Pienso algunas veces si no será excesivo el afecto que uno siente por su pueblo. Aunque me cuento entre ese grupo de incondicionales que solemos pasar la mayor parte del verano en Olivares -o tal vez por eso-, no puedo evitar que todos los días me venga a la memoria más de una vez la imagen del pueblo. Quien ha mordido la tierra -decía Paul Claudel- conservará su sabor entre los dientes. Y este es mi caso, y el caso de tantos más, que fuera de toda lógica guardamos por la tierra madre un apego excesivo.

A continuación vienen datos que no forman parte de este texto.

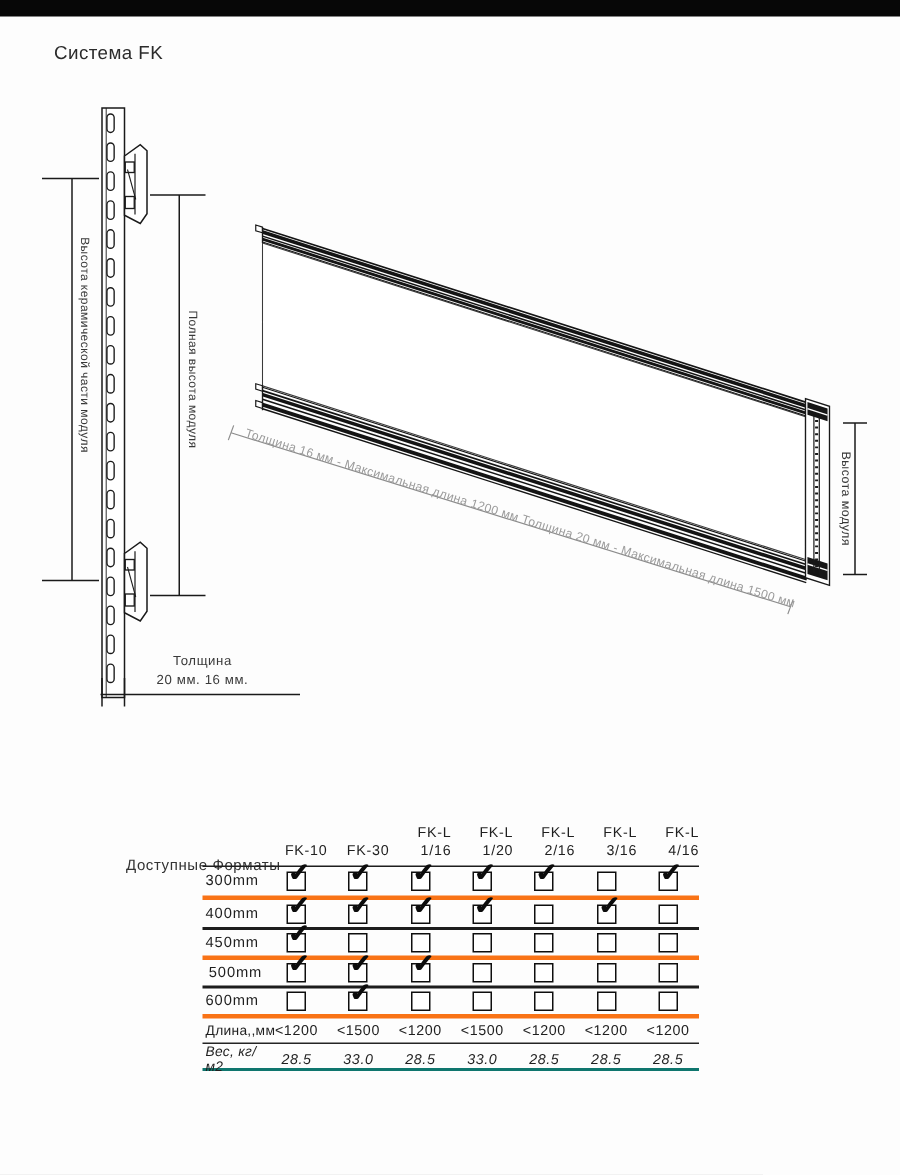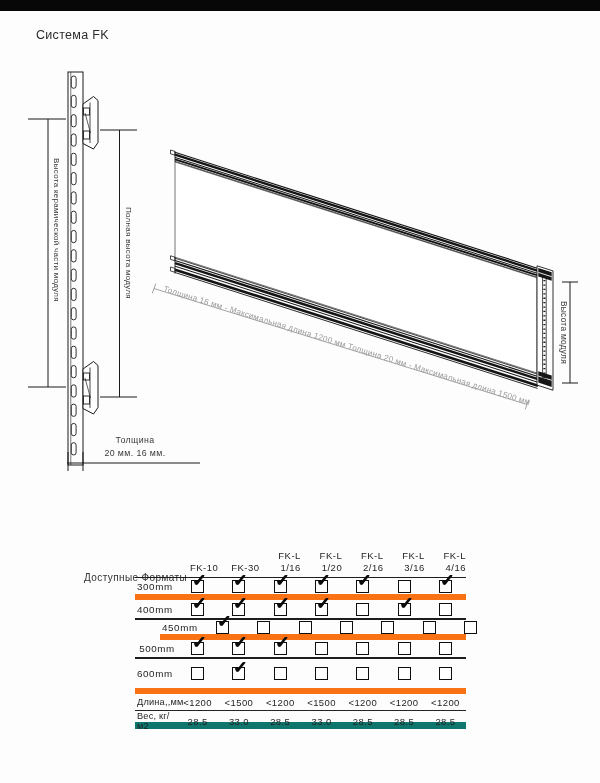"300mm" .trow.szrow { border-bottom: 6px solid #f97316 -> 3px solid #f97316 }
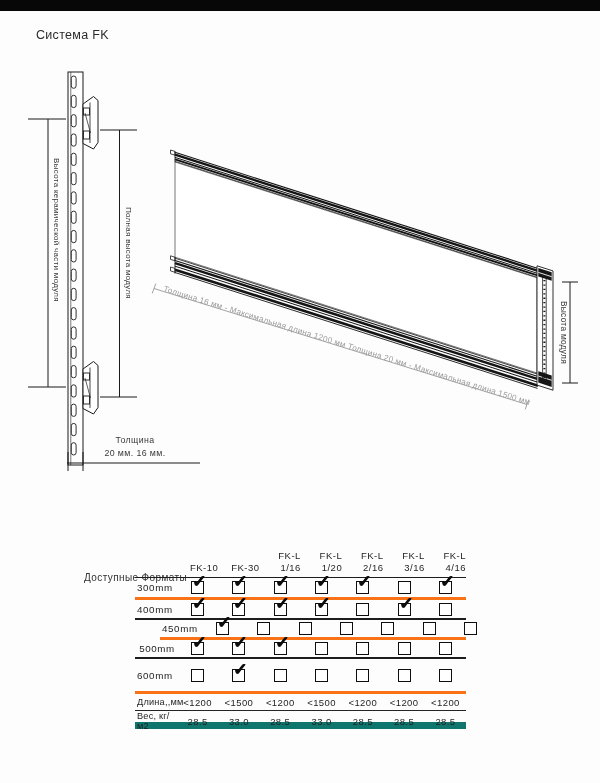"450mm" div.trow { margin-left: 25px -> none }
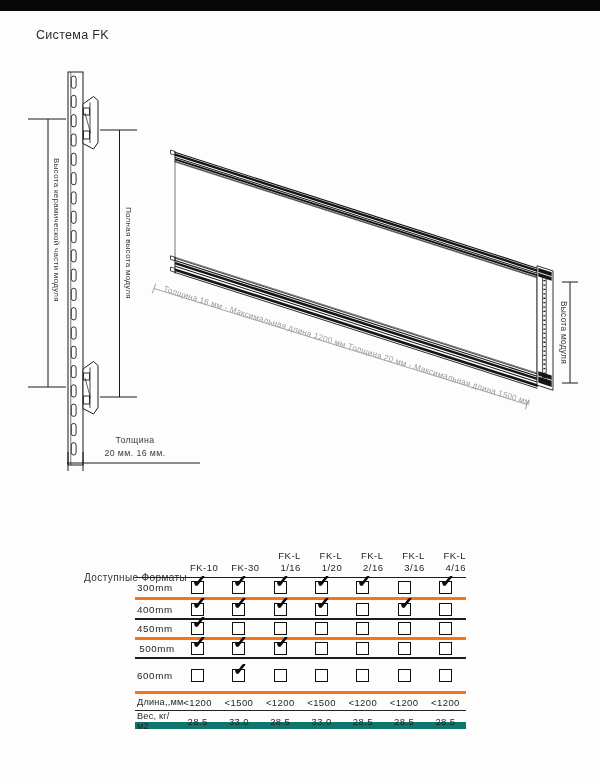"600mm" div.trow { height: 35px -> 20px }
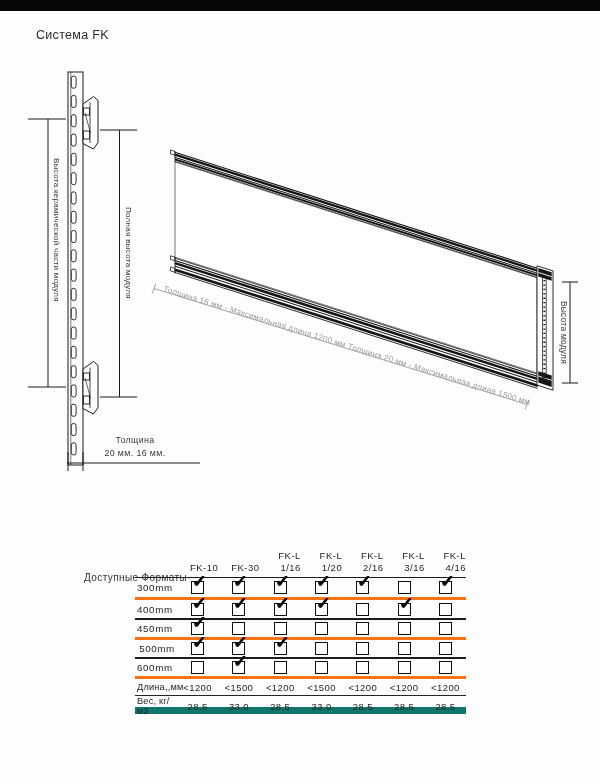"Вес, кг/м2" .trow.lastrow { border-bottom: 7px solid #0f766e -> 2px solid #0f766e; font-style: none -> italic }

Después del verano, y tras veinte días de ausencia, he vuelto a pasar en Olivares el último fin de semana. La inminente presencia del otoño se había comenzado a notar. La tarde del viernes el pueblo nos recibió con un turbión desmedido. Treinta y cinco litros de agua por metro cuadrado debieron de descargar las nubes en un tiempo récord, media hora tirando de largo. Por fortuna la situación comenzó a mejorar aquella misma noche. Salió el sol a la mañana siguiente. El pueblo se había convertido en pocas horas en un foco de luz, algo así como si las calles, las casas y los campos, hubiesen amanecido dentro de una inmensa bola de crista.
Pero… ¿y la gente? ¿adónde estaba la gente? Los pocos que todavía quedaban como residuo después del verano, -aparte de los residentes, claro está- tomarían las de Villadiego el domingo por la tarde. Sirva como dato orientativo que al medio día del sábado, desde el Calvario hasta la plaza de la Carretera, no encontré ni una sola calma por las calles. No es lo más frecuente que eso ocurra, pero fue así.
A esas horas, en cambio, encontré la plaza del Lejío luminosa, abierta, refulgente, con el edificio del ayuntamiento de un ocre encendido, y a su vera el frondoso plátano que sustituye al recordado olmo concejil de nuestra juventud, con los dos sauces gemelos, uno a su derecha y otro a su izquierda, más sombríos y más llorones que nunca. Un hermoso espectáculo, lo podéis creer.